Write out exactly, excluding pictures, the lines from the one containing "[158,252,448,270] /update_retail, /status_retail" through the end of the data, both included.

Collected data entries
######

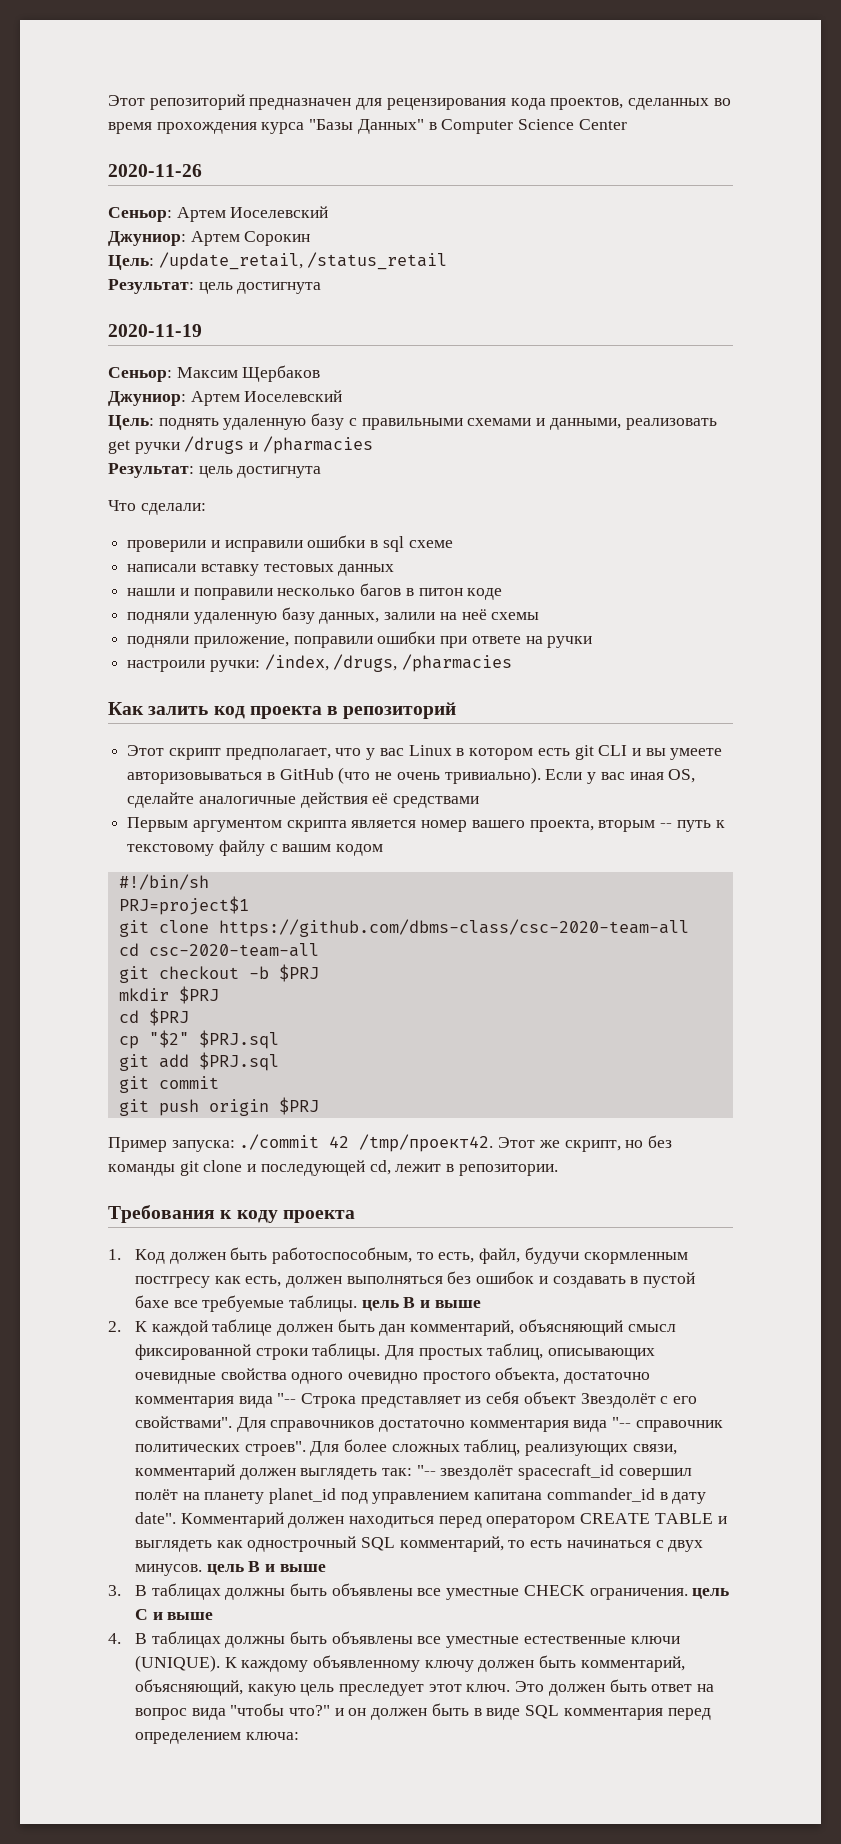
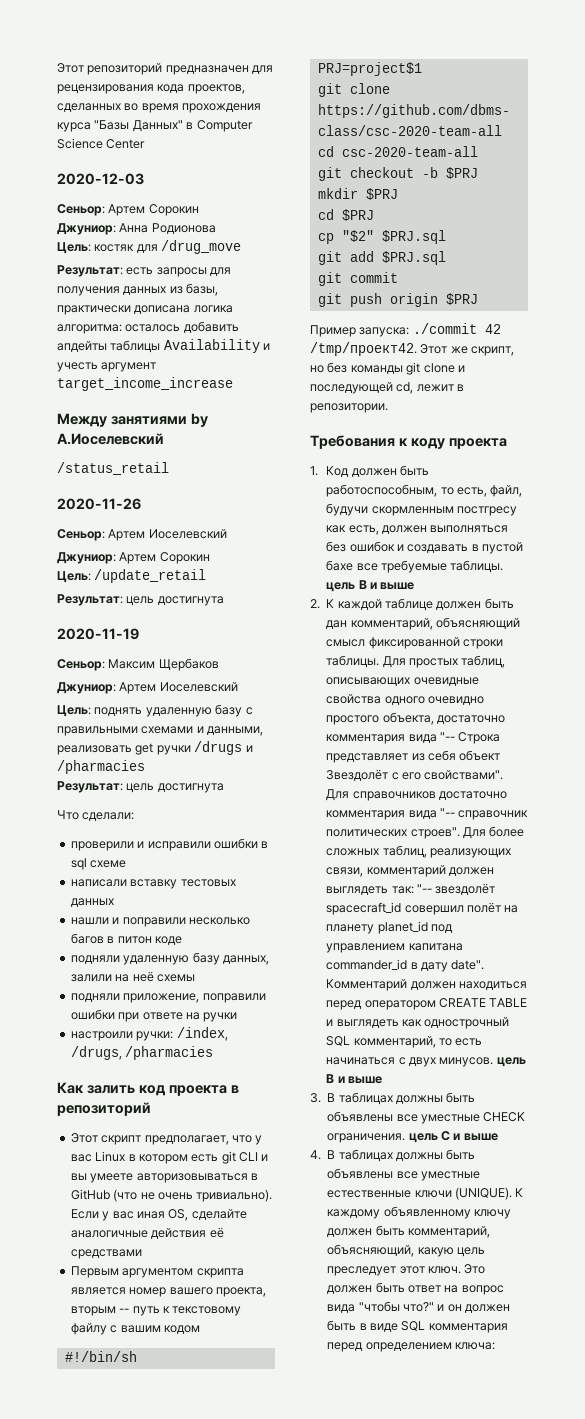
(627, 124) none -> [57,173,144,185] [57,204,199,216] [57,223,216,235] [57,240,242,254] [57,265,232,277] [57,283,219,296] [57,305,233,315] [57,321,239,334] [57,339,271,353] [57,362,157,372] [57,377,233,391] [57,413,208,427] [57,433,164,445] [57,462,169,475] // 2020-12-03 // Сеньор: Артем Сорокин // Джуниор: Анна Родионова // Цель: костяк для /drug_move // Результат: есть запросы для получения данных из базы, практически дописана логика алгоритма: осталось добавить апдейты таблицы Availability и учесть аргумент target_income_increase // Между занятиями by А.Иоселевский // /status_retail
[158,252,448,270] /update_retail, /status_retail -> [94,569,207,583] /update_retail

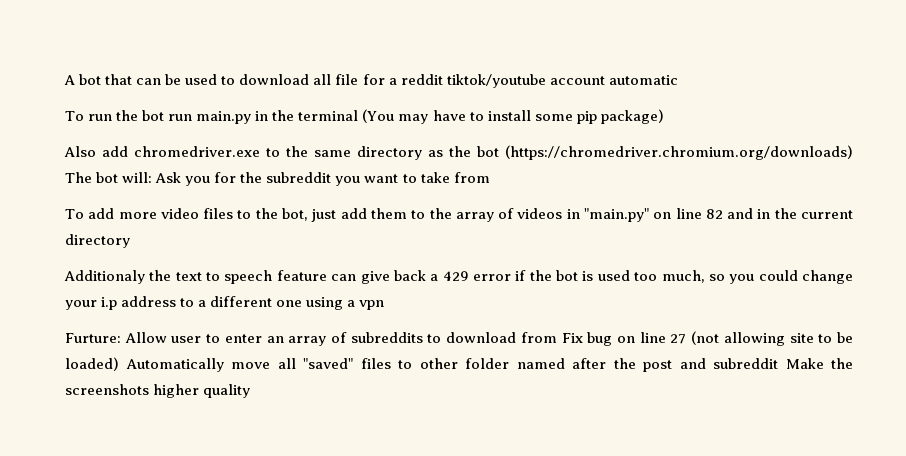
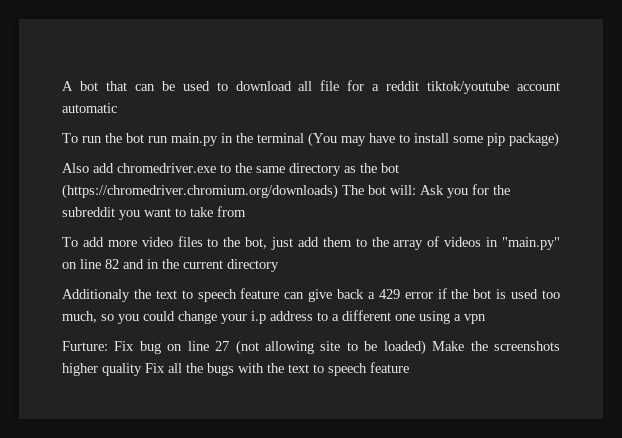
[124,332,557,346] Allow user to enter an array of subreddits to download from -> (108, 346) none
[125,358,778,372] Automatically move all "saved" files to other folder named after the post and subreddit -> (426, 347) none
(251, 391) none -> [145,362,409,376] Fix all the bugs with the text to speech feature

######

*Output*
[158,252,448,270] /update_retail, /status_retail -> [94,569,207,583] /update_retail

[124,332,557,346] Allow user to enter an array of subreddits to download from -> (108, 346) none
[125,358,778,372] Automatically move all "saved" files to other folder named after the post and subreddit -> (426, 347) none
(251, 391) none -> [145,362,409,376] Fix all the bugs with the text to speech feature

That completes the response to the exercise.